The platform comes with a comprehensive curriculum developed by teachers in classrooms. The base curriculum is aligned with the Common Core, and each course includes meaningful projects, playlists of content and assessments, all of which can be customized. Teachers can adapt or create new playlists and projects to meet their students’ needs.

“Playlists” – this seems to be one of the latest buzzwords connected to personalization. “Students build content knowledge by working at their own pace and take assessments on demand,” the Summit website says. But while students might be able to choose which order they tackle the “playlist,” there isn’t really open inquiry about what “songs” (if you will) they get to listen to.

AltSchool is another Silicon Valley company working on a “personalized learning platform.” It was founded in 2014 by Max Ventilla, a former Google executive. AltSchool has raised $133 million in venture funding from Zuckerberg Education Ventures, the Emerson Collective (the venture philanthropy firm founded by Steve Jobs’ widow Laurene Powell Jobs), Founders Fund (Peter Thiel’s investment firm), Andreessen Horowitz, and others.

The AltSchool classroom is one of total surveillance: cameras and microphones and sensors track students and teachers – their conversations, their body language, their facial expressions, their activities. The software – students are all issued computing devices – track the clicks. Everything is viewed as a transaction that can be monitored and analyzed and then re-engineered. Stirling University’s Ben Williamson has written fairly extensively about AltSchool, noting that the company describes itself as a “full stack” approach to education. From the AltSchool blog,

As opposed to the traditional approach of selling or licensing technology to established organizations, the full stack startup builds and manages a complete end-to-end product or service, thereby bypassing incumbents.


So why take a full stack approach to education?


“You want to own the total outcome,” says A16z General Partner and AltSchool investor, Lars Delgaard. “We are building the world’s biggest private school system. To make that experience the one we want – one that is more affordable, better, and revolutionary – you need to have full ownership.”

While the company initially started as with aspirations of launching a chain of private schools, like many education startups, it’s had to “pivot” – focusing less on opening schools (hiring teachers, recruiting students) and more on building and selling software (hiring engineers, hiring marketers). But it retains, I’d argue, this “full stack” approach. Rather than thinking about the platforming of education as just a matter of centralizing and controlling the software, the data, the analytics, we have this control spilling out into the material world – connected to sensors and cameras, but also shaping the way in which all the practices of school happen and – more frighteningly, I think – the shape our imagination of school might take.

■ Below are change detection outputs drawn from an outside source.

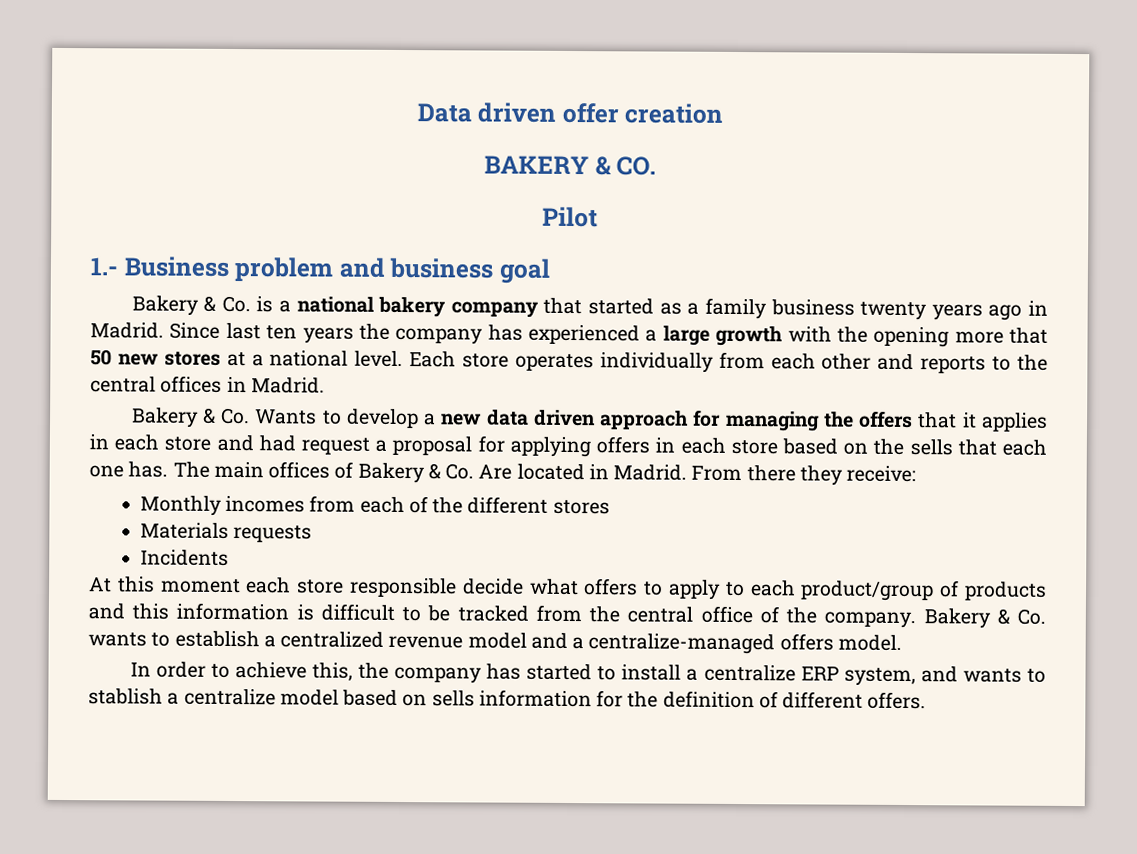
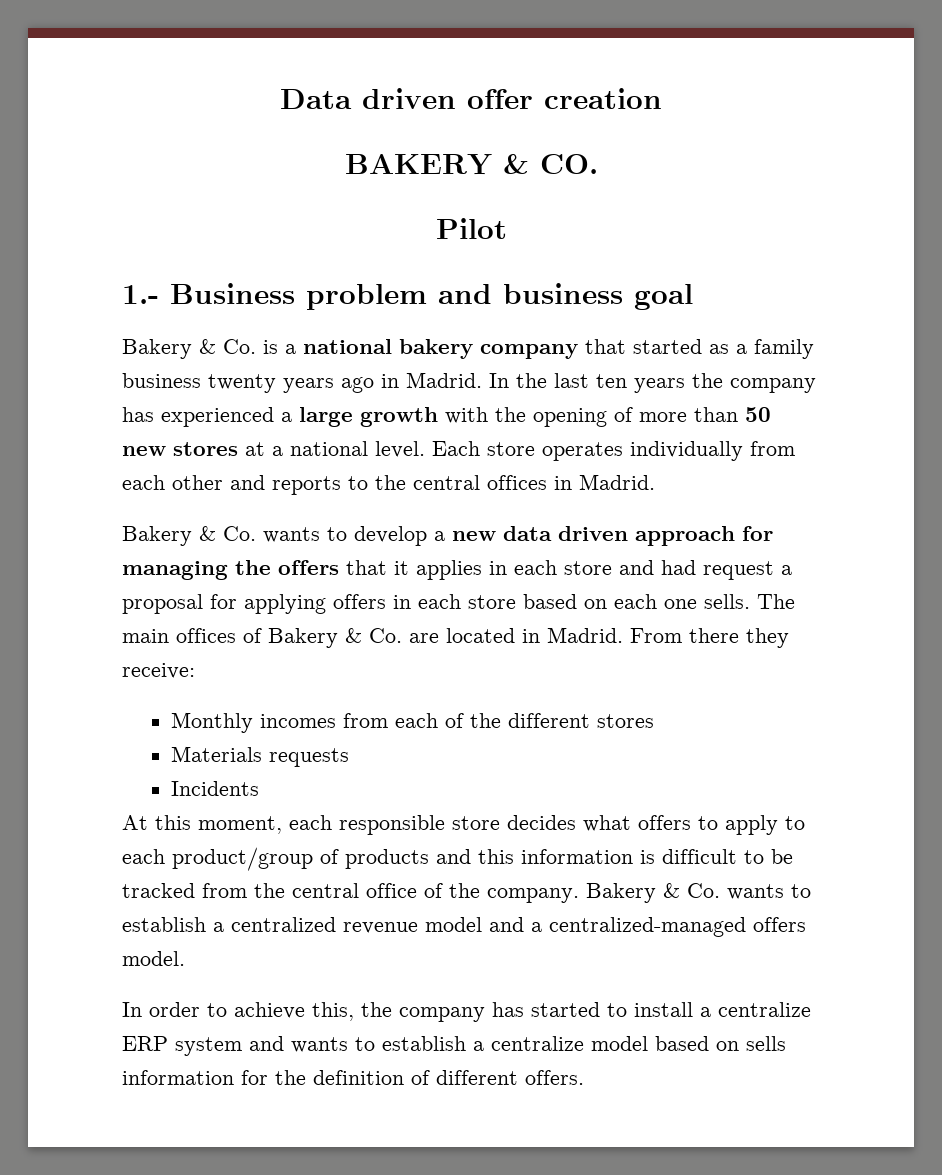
- Since last ten years the company has experienced a large growth with the opening more that 50 new stores at a national level.
+ In the last ten years the company has experienced a large growth with the opening of more than 50 new stores at a national level.
- Bakery & Co. Wants to develop a new data driven approach for managing the offers that it applies in each store and had request a proposal for applying offers in each store based on the sells that each one has.
+ Bakery & Co. wants to develop a new data driven approach for managing the offers that it applies in each store and had request a proposal for applying offers in each store based on each one sells.
- The main offices of Bakery & Co. Are located in Madrid.
+ The main offices of Bakery & Co. are located in Madrid.
- At this moment each store responsible decide what offers to apply to each product/group of products and this information is difficult to be tracked from the central office of the company.
+ At this moment, each responsible store decides what offers to apply to each product/group of products and this information is difficult to be tracked from the central office of the company.
- Bakery & Co. wants to establish a centralized revenue model and a centralize-managed offers model.
+ Bakery & Co. wants to establish a centralized revenue model and a centralized-managed offers model.
- In order to achieve this, the company has started to install a centralize ERP system, and wants to stablish a centralize model based on sells information for the definition of different offers.
+ In order to achieve this, the company has started to install a centralize ERP system and wants to establish a centralize model based on sells information for the definition of different offers.

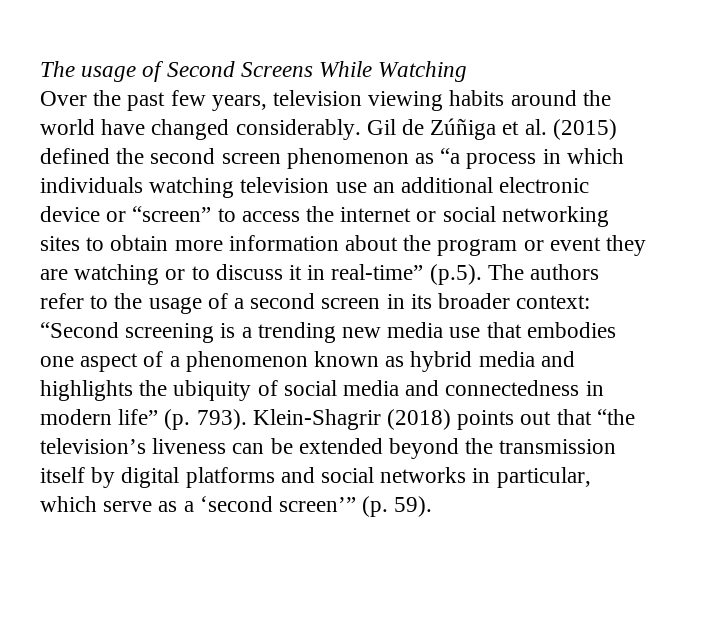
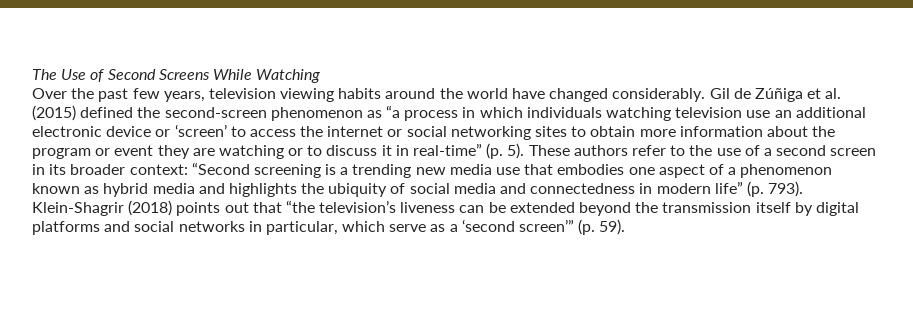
- The usage of Second Screens While Watching
+ The Use of Second Screens While Watching
- Gil de Zúñiga et al. (2015) defined the second screen phenomenon as “a process in which individuals watching television use an additional electronic device or “screen” to access the internet or social networking sites to obtain more information about the program or event they are watching or to discuss it in real-time” (p.5). The authors refer to the usage of a second screen in its broader context:
+ Gil de Zúñiga et al. (2015) defined the second-screen phenomenon as “a process in which individuals watching television use an additional electronic device or ‘screen’ to access the internet or social networking sites to obtain more information about the program or event they are watching or to discuss it in real-time” (p. 5). These authors refer to the use of a second screen in its broader context:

John Herrman recently wrote in The New York Times that

Platforms are, in a sense, capitalism distilled to its essence. They are proudly experimental and maximally consequential, prone to creating externalities and especially disinclined to address or even acknowledge what happens beyond their rising walls. And accordingly, platforms are the underlying trend that ties together popular narratives about technology and the economy in general. Platforms provide the substructure for the “gig economy” and the “sharing economy”; they’re the economic engine of social media; they’re the architecture of the “attention economy” and the inspiration for claims about the “end of ownership.”

Platforms are not substitutes for community. They are not substitutes for collective political action. We should resist the platforming of education, I’d argue. We should resist because of the repercussions for labor – the labor of teaching, the labor of learning. We should resist because of the repercussions for institutions, for the law, for democracy.

And these are the things I try to point out when I select the “top ed-tech trends” – too many other people want us to simply marvel at their predictions and products. I want us to consider instead the ideologies, the implications.